* WHAT IS REQUIRED *
Review the material and extract every line in which the word "ffffff" occurs.

_ _ _

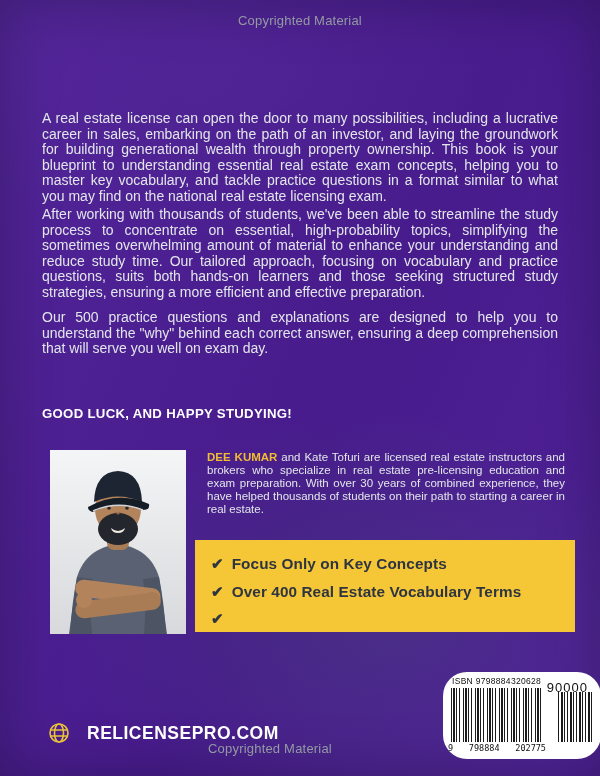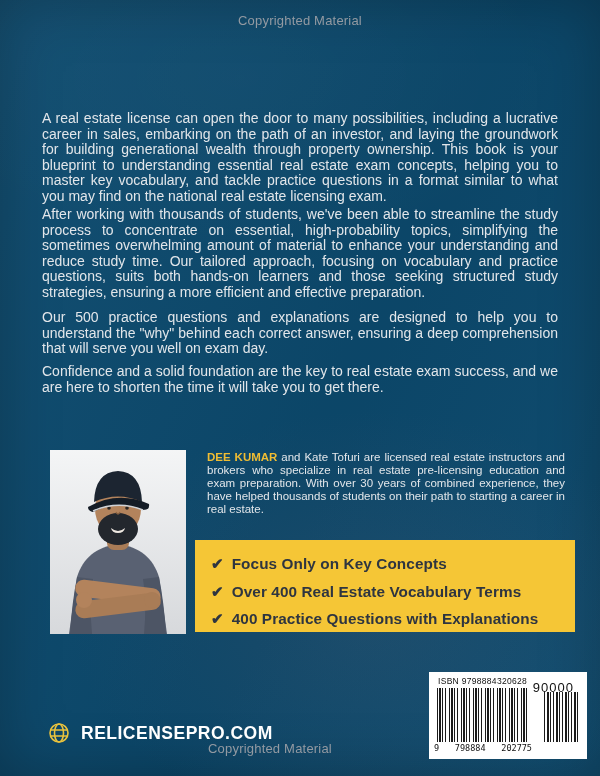--- a/index.html
+++ b/index.html
@@ -5,7 +5,7 @@
   html,body { margin:0; padding:0; background:#1c2530; }
   .page {
     position:relative; width:600px; height:776px; overflow:hidden;
-    background:#0c4a6e;
+    background:#4c1d95;
     font-family:"Liberation Sans", sans-serif;
     box-shadow: inset 0 0 60px rgba(0,0,0,0.28);
   }

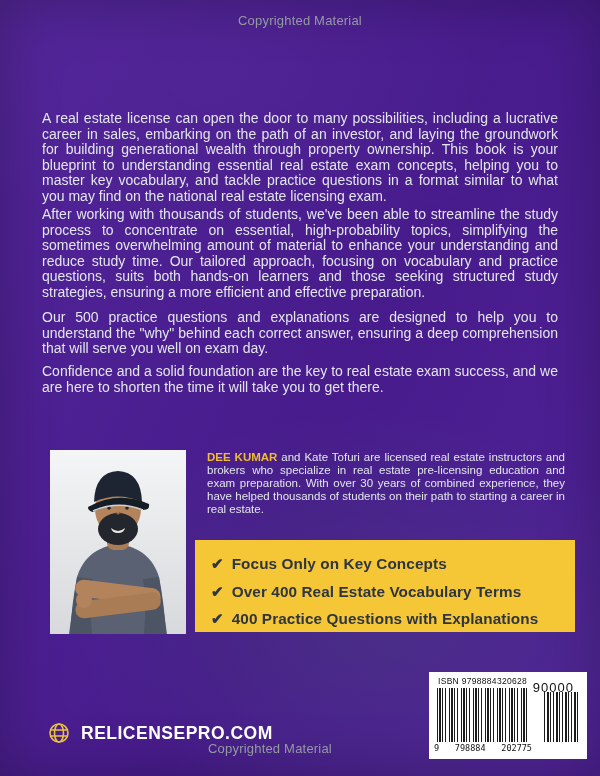--- a/index.html
+++ b/index.html
@@ -80,7 +80,6 @@
   <p class="copy p1">A real estate license can open the door to many possibilities, including a lucrative career in sales, embarking on the path of an investor, and laying the groundwork for building generational wealth through property ownership. This book is your blueprint to understanding essential real estate exam concepts, helping you to master key vocabulary, and tackle practice questions in a format similar to what you may find on the national real estate licensing exam.</p>
   <p class="copy p2">After working with thousands of students, we've been able to streamline the study process to concentrate on essential, high-probability topics, simplifying the sometimes overwhelming amount of material to enhance your understanding and reduce study time. Our tailored approach, focusing on vocabulary and practice questions, suits both hands-on learners and those seeking structured study strategies, ensuring a more efficient and effective preparation.</p>
   <p class="copy p3">Our 500 practice questions and explanations are designed to help you to understand the "why" behind each correct answer, ensuring a deep comprehension that will serve you well on exam day.</p>
-  <p class="copy p4">Confidence and a solid foundation are the key to real estate exam success, and we are here to shorten the time it will take you to get there.</p>
 
 
   <div class="photo">

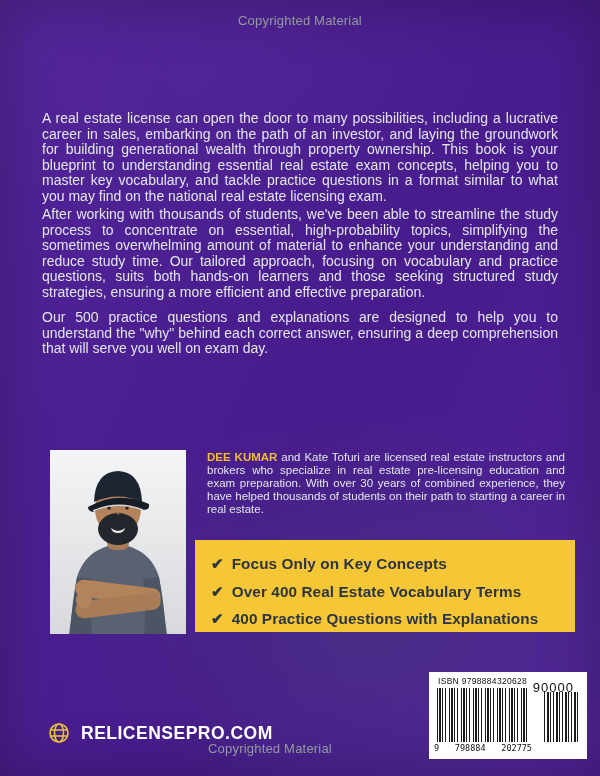--- a/index.html
+++ b/index.html
@@ -81,6 +81,7 @@
   <p class="copy p2">After working with thousands of students, we've been able to streamline the study process to concentrate on essential, high-probability topics, simplifying the sometimes overwhelming amount of material to enhance your understanding and reduce study time. Our tailored approach, focusing on vocabulary and practice questions, suits both hands-on learners and those seeking structured study strategies, ensuring a more efficient and effective preparation.</p>
   <p class="copy p3">Our 500 practice questions and explanations are designed to help you to understand the "why" behind each correct answer, ensuring a deep comprehension that will serve you well on exam day.</p>
 
+  <div class="closing">GOOD LUCK, AND HAPPY STUDYING!</div>
 
   <div class="photo">
     <svg width="136" height="184" viewBox="0 0 136 184">

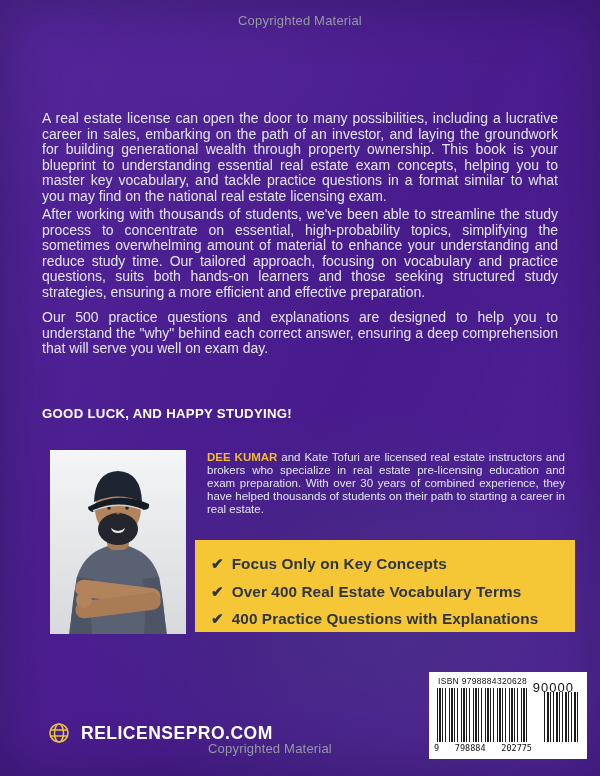--- a/index.html
+++ b/index.html
@@ -137,7 +137,6 @@
       </li>
       <li>
         <span class="check">✔</span>
-        <span>400 Practice Questions with Explanations</span>
       </li>
     </ul>
   </div>

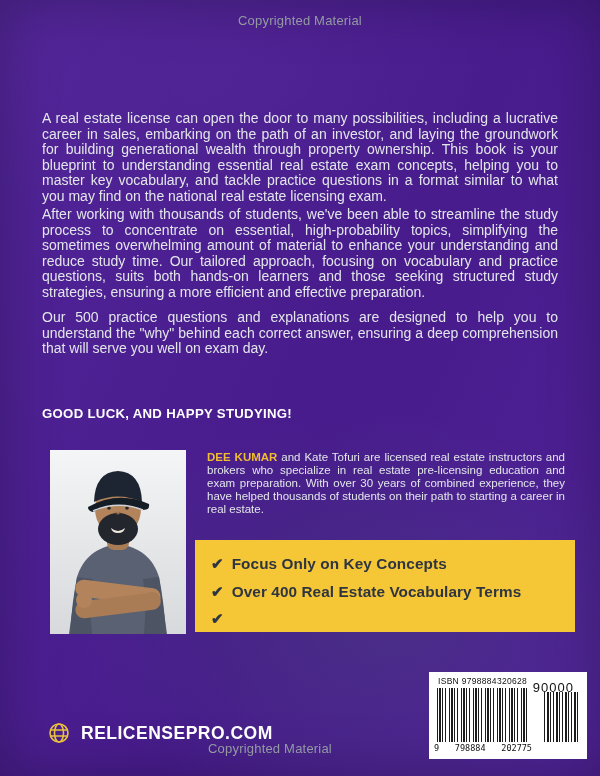--- a/index.html
+++ b/index.html
@@ -51,8 +51,8 @@
   .brand { position:absolute; left:47px; top:721px; display:flex; align-items:center; gap:10px; }
   .brand .site { color:#ffffff; font-weight:700; font-size:17.5px; letter-spacing:0.5px; }
 
-  .barcode { position:absolute; left:429px; top:672px; width:158px; height:87px;
-    background:#ffffff; }
+  .barcode { position:absolute; left:443px; top:672px; width:158px; height:87px;
+    background:#ffffff;border-radius:24px; }
   .bc-isbn { position:absolute; top:4px; left:9px; font-size:8.5px; color:#111;
     letter-spacing:0.3px; white-space:nowrap; }
   .bc-main { position:absolute; left:8px; top:16px; width:92px; height:54px;

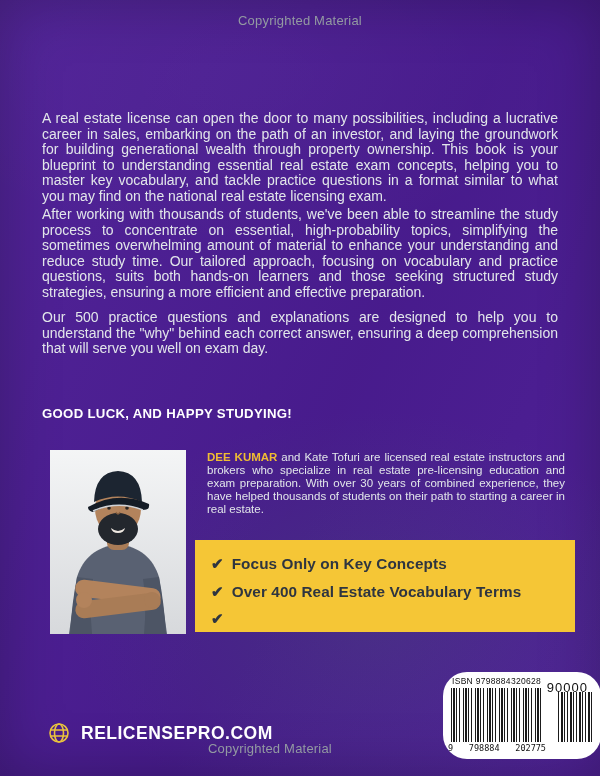--- a/index.html
+++ b/index.html
@@ -48,7 +48,7 @@
     color:#2e3540; font-weight:700; font-size:15.3px; line-height:27.5px; letter-spacing:0.1px; }
   .feature-box .check { font-size:15px; }
 
-  .brand { position:absolute; left:47px; top:721px; display:flex; align-items:center; gap:10px; }
+  .brand { position:absolute; left:47px; top:721px; display:flex; align-items:center; gap:16px; }
   .brand .site { color:#ffffff; font-weight:700; font-size:17.5px; letter-spacing:0.5px; }
 
   .barcode { position:absolute; left:443px; top:672px; width:158px; height:87px;

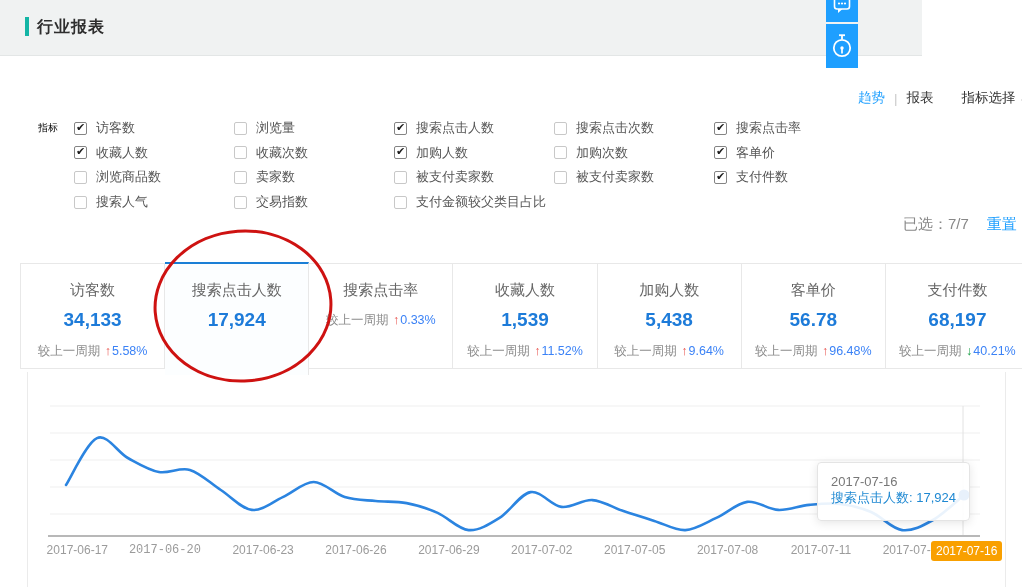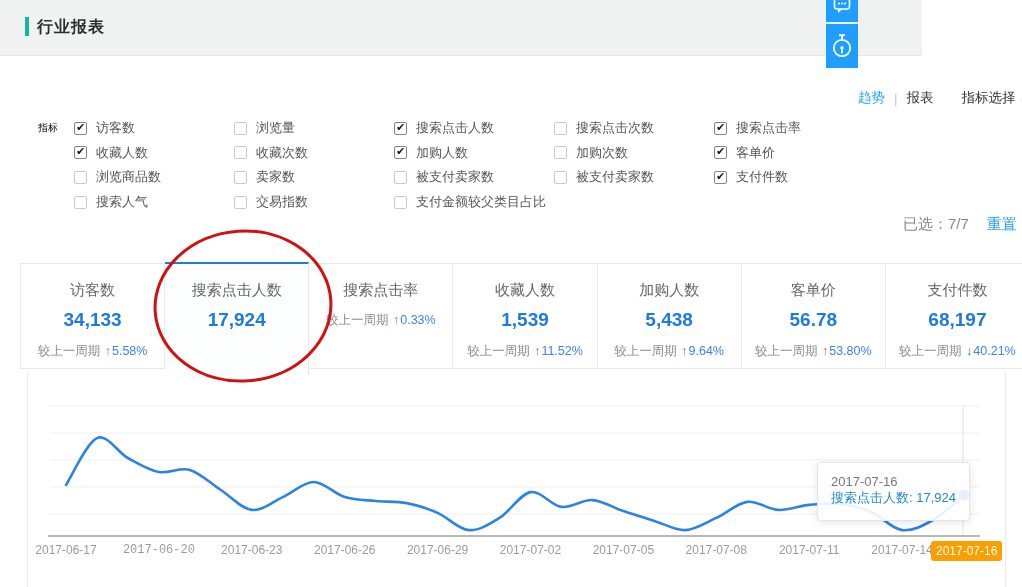--- a/index.html
+++ b/index.html
@@ -209,7 +209,7 @@
     <div class="card">
       <div class="card-title">客单价</div>
       <div class="card-value">56.78</div>
-      <div class="card-sub"><span>较上一周期 </span><span class="arrow up">↑</span><span class="pct">53.80%</span></div>
+      <div class="card-sub"><span>较上一周期 </span><span class="arrow up">↑</span><span class="pct">96.48%</span></div>
     </div>
     <div class="card">
       <div class="card-title">支付件数</div>

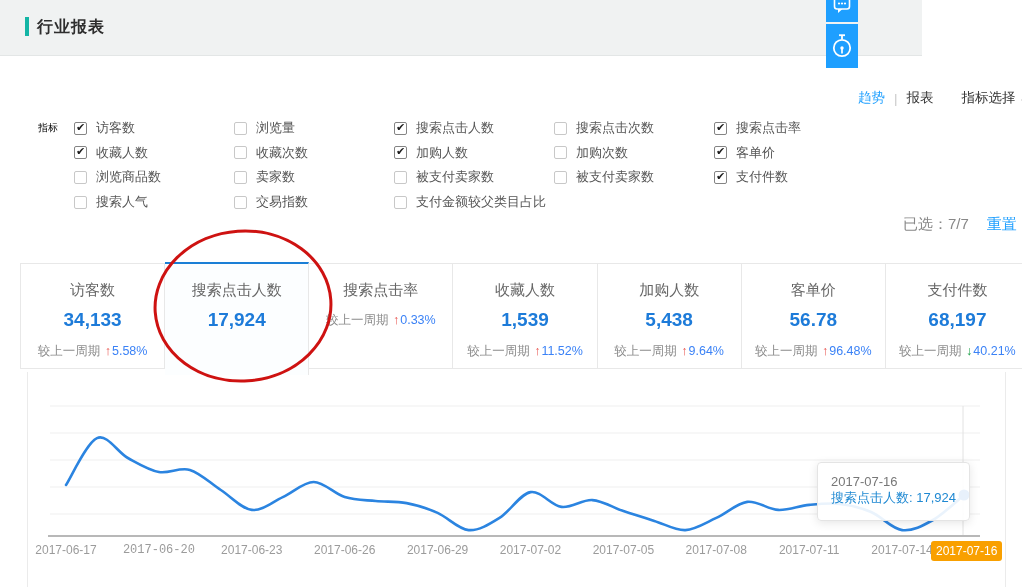--- a/index.html
+++ b/index.html
@@ -49,7 +49,7 @@
   .chart-panel{position:absolute;left:27px;top:372px;width:977px;height:215px;border-left:1px solid #ebebeb;border-right:1px solid #ebebeb}
   .chart-svg{position:absolute;left:0;top:372px;z-index:1}
   .xlabels{position:absolute;left:0;top:543px;width:1022px;height:20px;font-size:12px;color:#9b9b9b;z-index:1}
-  .tick{position:absolute;width:84px;text-align:center;white-space:nowrap}
+  .tick{position:absolute;width:84px;text-align:right;white-space:nowrap}
   .date-badge{position:absolute;left:931px;top:541px;background:#f9a000;color:#fff;font-size:12px;padding:3px 5px;border-radius:3px;z-index:6;white-space:nowrap}
   .tooltip{position:absolute;left:817px;top:462px;padding:11px 13px 13px;background:rgba(255,255,255,0.9);border:1px solid #e4e4e4;border-radius:4px;box-shadow:0 2px 10px rgba(0,0,0,0.10);z-index:5;font-size:13px}
   .tt-date{color:#777;white-space:nowrap}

_ _ _

* ANSWER TO THE PROBLEM *
   .brand .site { color:#ffffff; font-weight:700; font-size:17.5px; letter-spacing:0.5px; }
-    background:#ffffff; }
+    background:#ffffff;border-radius:24px; }
   .brand .site { color:#ffffff; font-weight:700; font-size:17.5px; letter-spacing:0.5px; }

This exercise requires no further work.